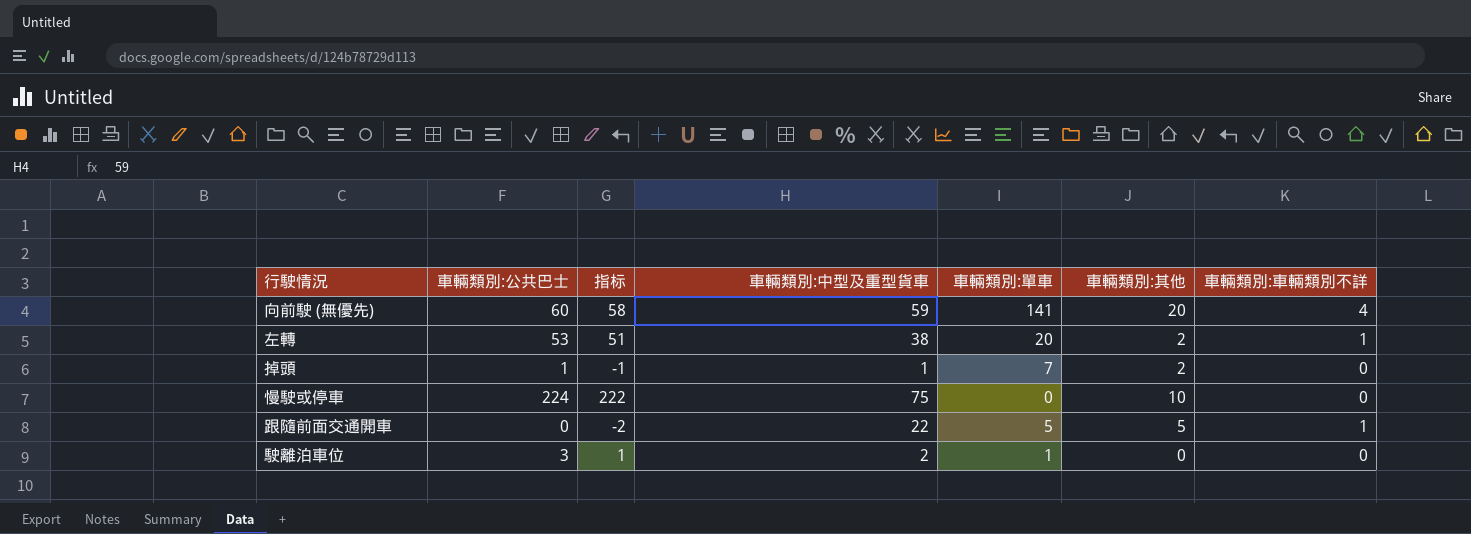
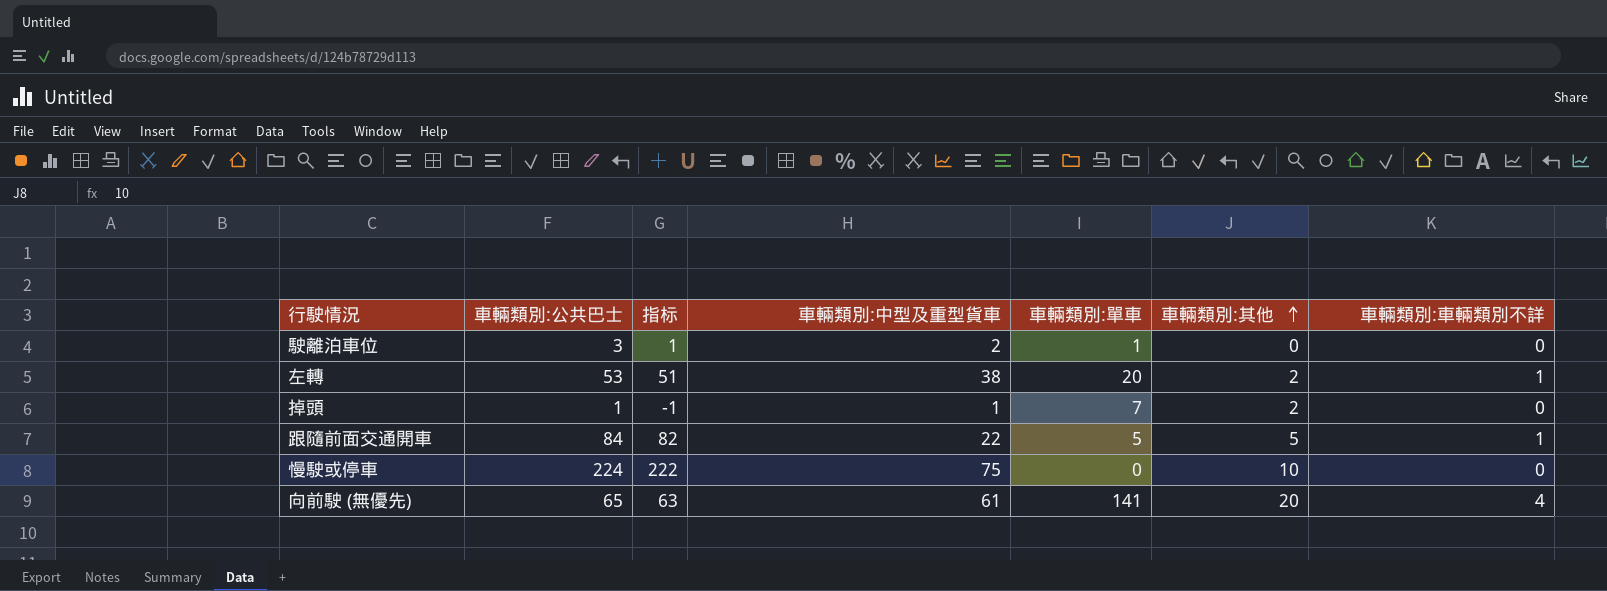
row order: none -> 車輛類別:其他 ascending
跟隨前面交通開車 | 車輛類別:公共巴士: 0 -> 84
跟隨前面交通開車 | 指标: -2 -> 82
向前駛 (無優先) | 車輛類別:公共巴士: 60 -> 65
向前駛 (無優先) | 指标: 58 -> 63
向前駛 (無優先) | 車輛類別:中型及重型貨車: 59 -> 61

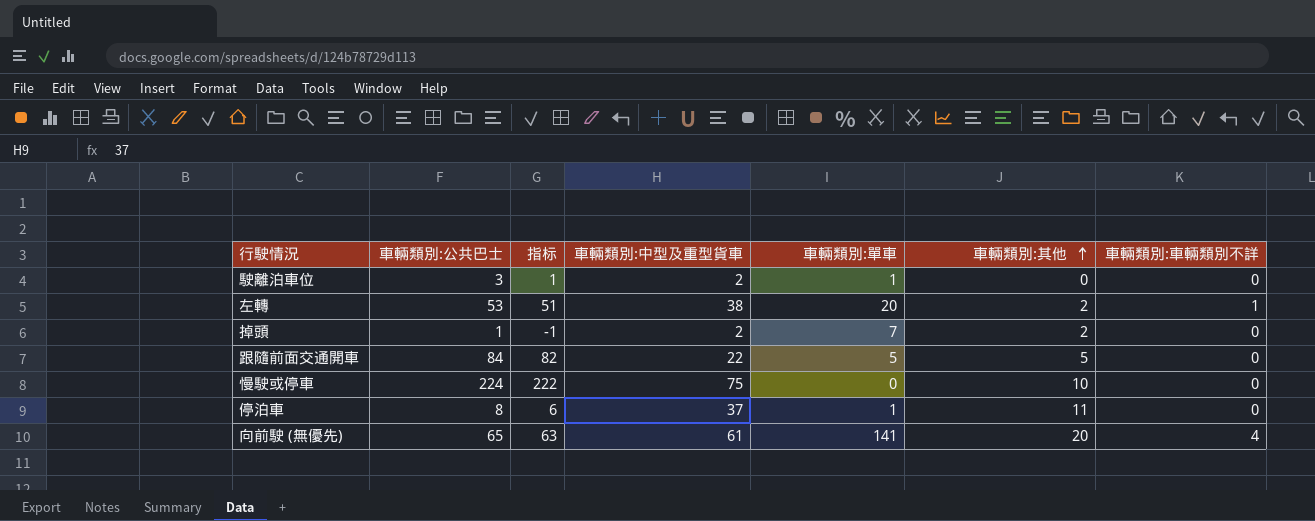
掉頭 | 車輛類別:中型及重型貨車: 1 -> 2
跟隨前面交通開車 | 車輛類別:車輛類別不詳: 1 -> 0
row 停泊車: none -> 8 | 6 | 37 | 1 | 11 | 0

==

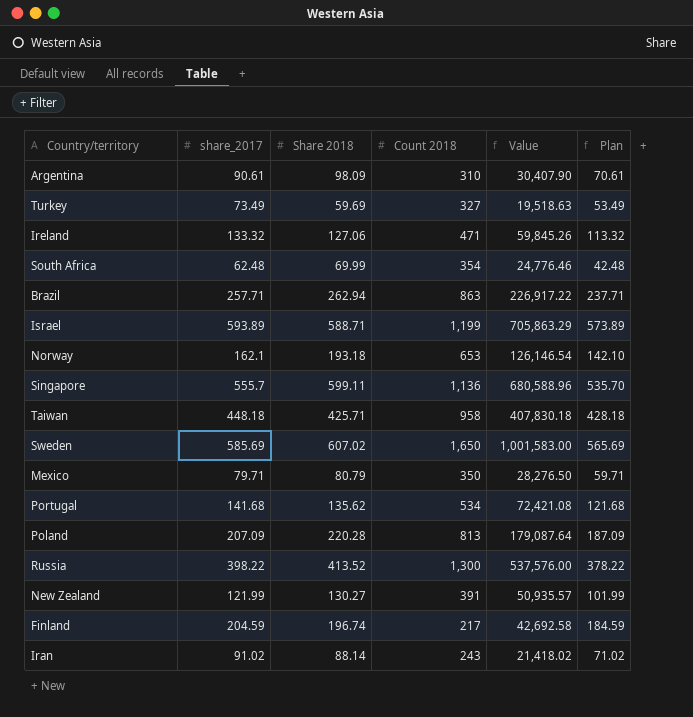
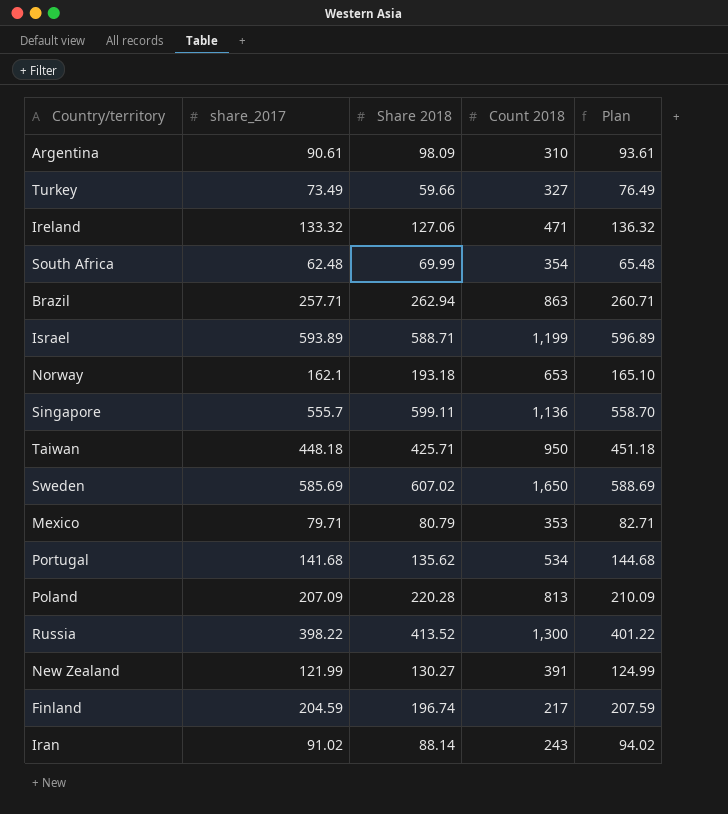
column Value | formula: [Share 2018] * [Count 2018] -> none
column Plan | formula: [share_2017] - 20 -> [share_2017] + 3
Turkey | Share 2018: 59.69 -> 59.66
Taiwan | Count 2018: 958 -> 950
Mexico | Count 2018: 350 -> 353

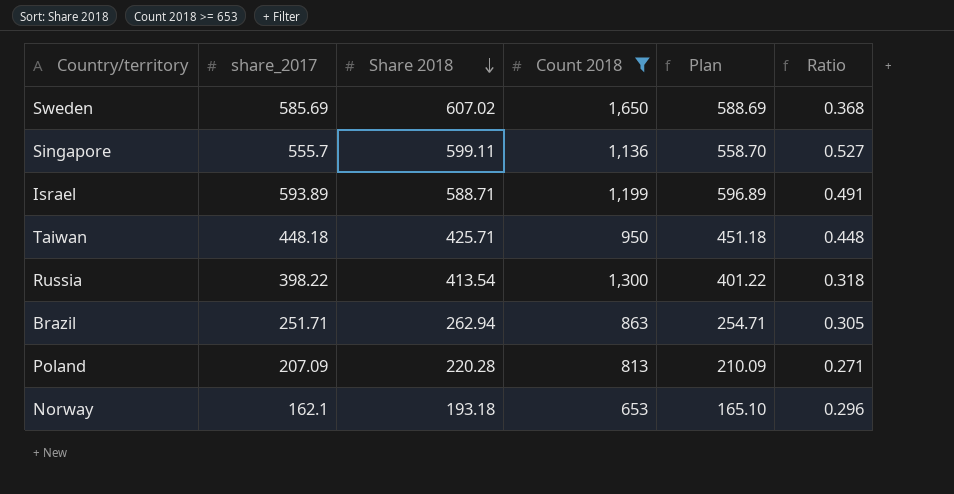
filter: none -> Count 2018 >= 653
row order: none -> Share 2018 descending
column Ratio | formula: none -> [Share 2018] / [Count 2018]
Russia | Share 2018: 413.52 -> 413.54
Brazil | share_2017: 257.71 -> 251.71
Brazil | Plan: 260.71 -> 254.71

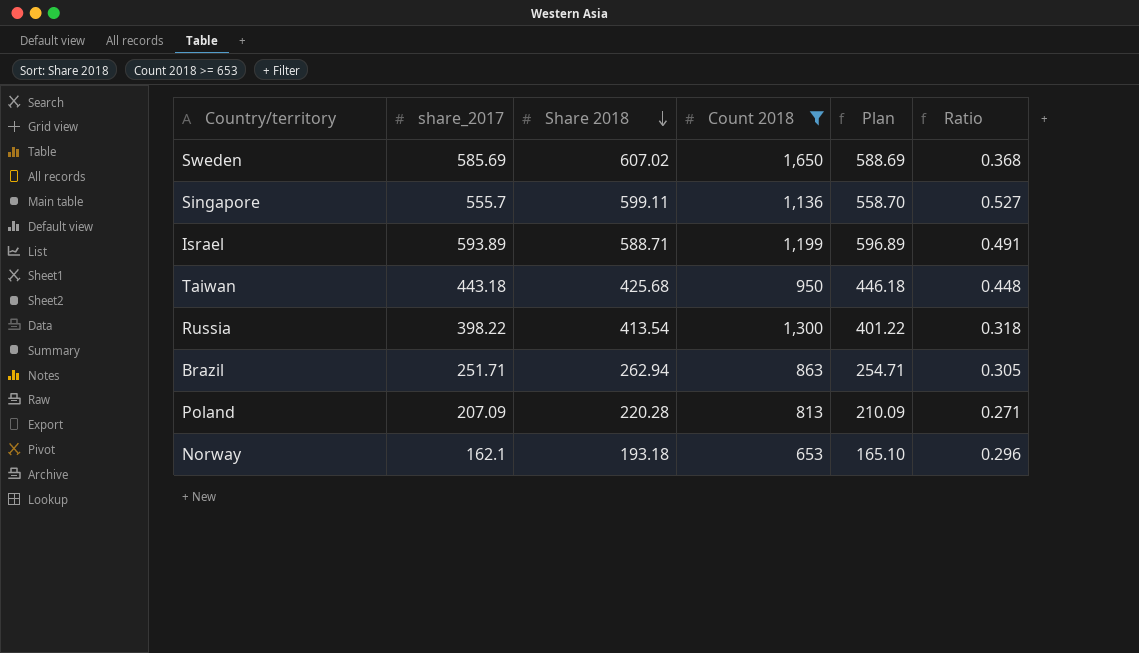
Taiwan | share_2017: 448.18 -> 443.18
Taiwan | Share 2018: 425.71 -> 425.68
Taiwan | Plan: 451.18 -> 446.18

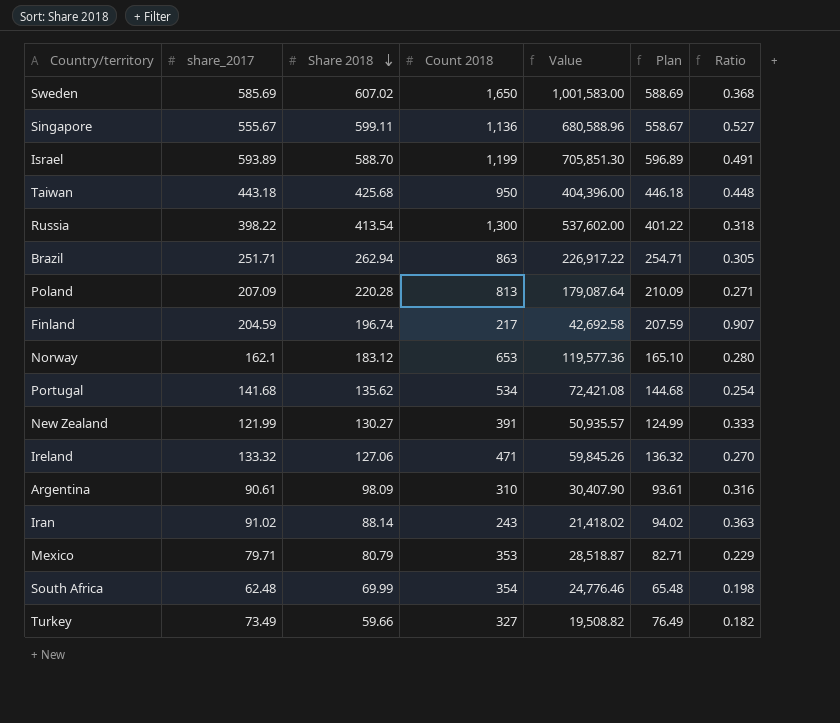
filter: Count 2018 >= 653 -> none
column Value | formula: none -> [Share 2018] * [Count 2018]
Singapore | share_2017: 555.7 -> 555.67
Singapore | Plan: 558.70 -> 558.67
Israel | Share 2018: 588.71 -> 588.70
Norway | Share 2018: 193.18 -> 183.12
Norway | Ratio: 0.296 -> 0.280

--

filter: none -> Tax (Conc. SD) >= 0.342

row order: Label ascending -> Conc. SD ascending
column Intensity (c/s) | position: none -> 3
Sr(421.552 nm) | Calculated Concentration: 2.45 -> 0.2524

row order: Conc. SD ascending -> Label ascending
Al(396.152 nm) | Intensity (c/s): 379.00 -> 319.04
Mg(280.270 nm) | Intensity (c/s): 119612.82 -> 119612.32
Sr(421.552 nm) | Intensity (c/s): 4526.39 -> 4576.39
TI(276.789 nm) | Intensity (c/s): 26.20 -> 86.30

Work to complete — Beginning at the line that has "向前駛 (無優先) | 指标: 58 -> 63" and ending at the line that has "row 停泊車: none -> 8 | 6 | 37 | 1 | 11 | 0", restate the listing above word for word, pictures left out.

Task output —
向前駛 (無優先) | 指标: 58 -> 63
向前駛 (無優先) | 車輛類別:中型及重型貨車: 59 -> 61

掉頭 | 車輛類別:中型及重型貨車: 1 -> 2
跟隨前面交通開車 | 車輛類別:車輛類別不詳: 1 -> 0
row 停泊車: none -> 8 | 6 | 37 | 1 | 11 | 0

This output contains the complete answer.